→ PROBLEM TO SOLVE
Find each line below where the word "class" occurs, and copy it.

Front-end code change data
Content starts
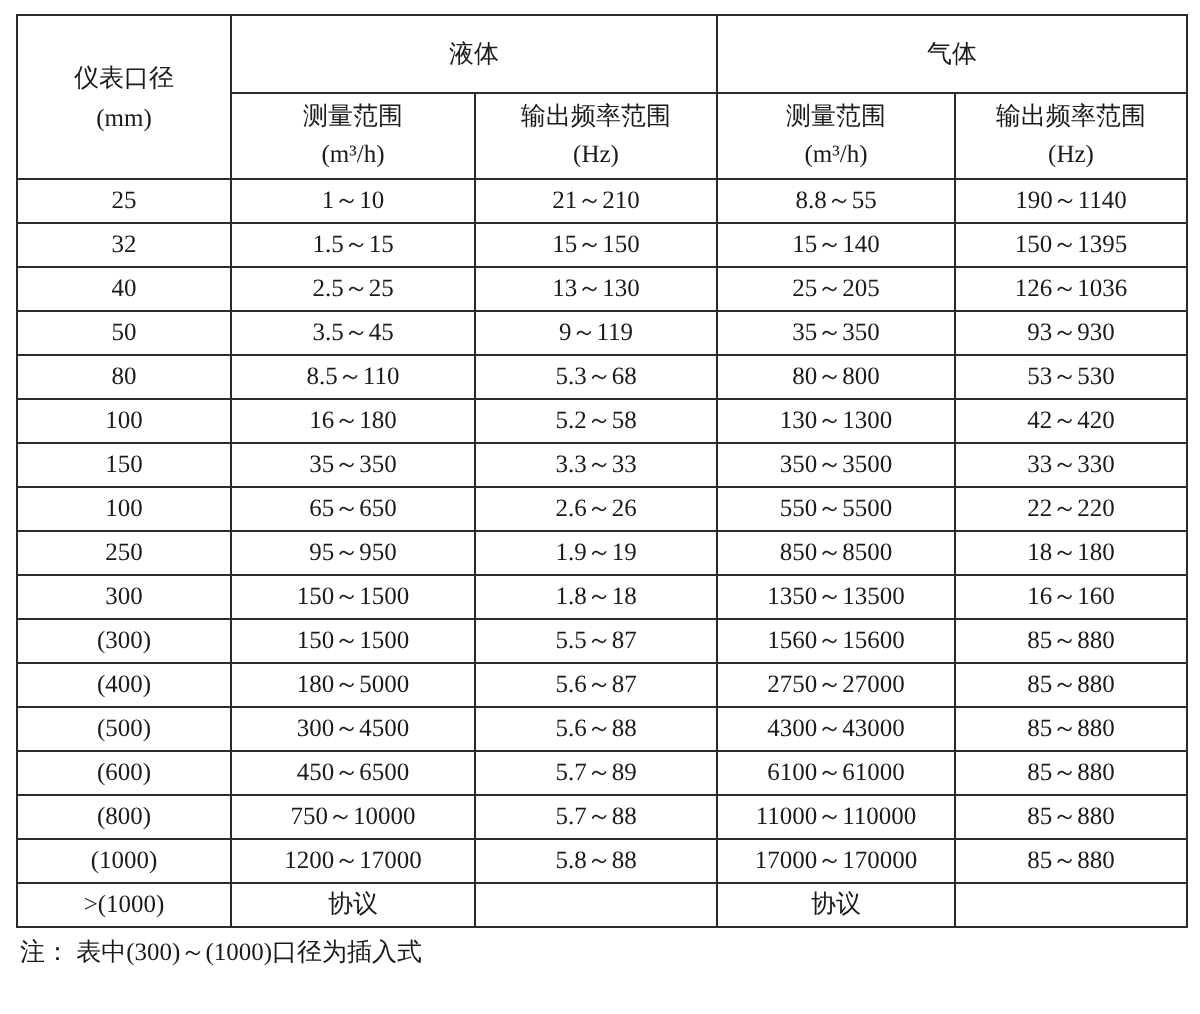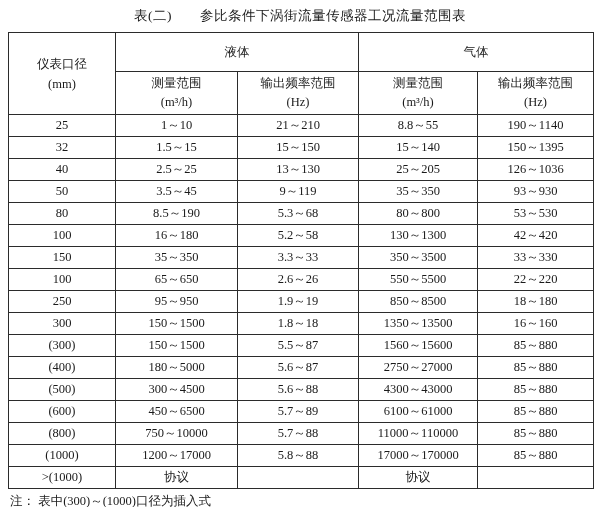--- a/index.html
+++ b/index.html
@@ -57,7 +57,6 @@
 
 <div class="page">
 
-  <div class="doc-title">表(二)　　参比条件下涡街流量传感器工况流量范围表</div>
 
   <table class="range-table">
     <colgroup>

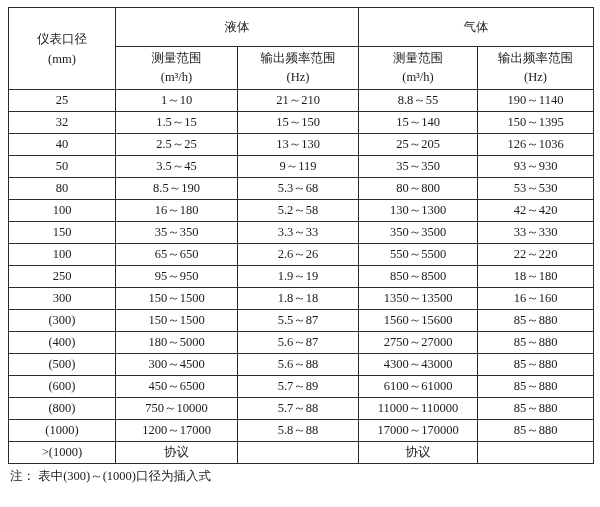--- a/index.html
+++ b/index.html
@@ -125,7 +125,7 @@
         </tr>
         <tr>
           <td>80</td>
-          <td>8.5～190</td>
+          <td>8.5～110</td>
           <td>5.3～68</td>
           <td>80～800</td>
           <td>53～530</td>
Content ends
→ ANSWER TO THIS TASK
 <div class="page">
-  <div class="doc-title">表(二)　　参比条件下涡街流量传感器工况流量范围表</div>
   <table class="range-table">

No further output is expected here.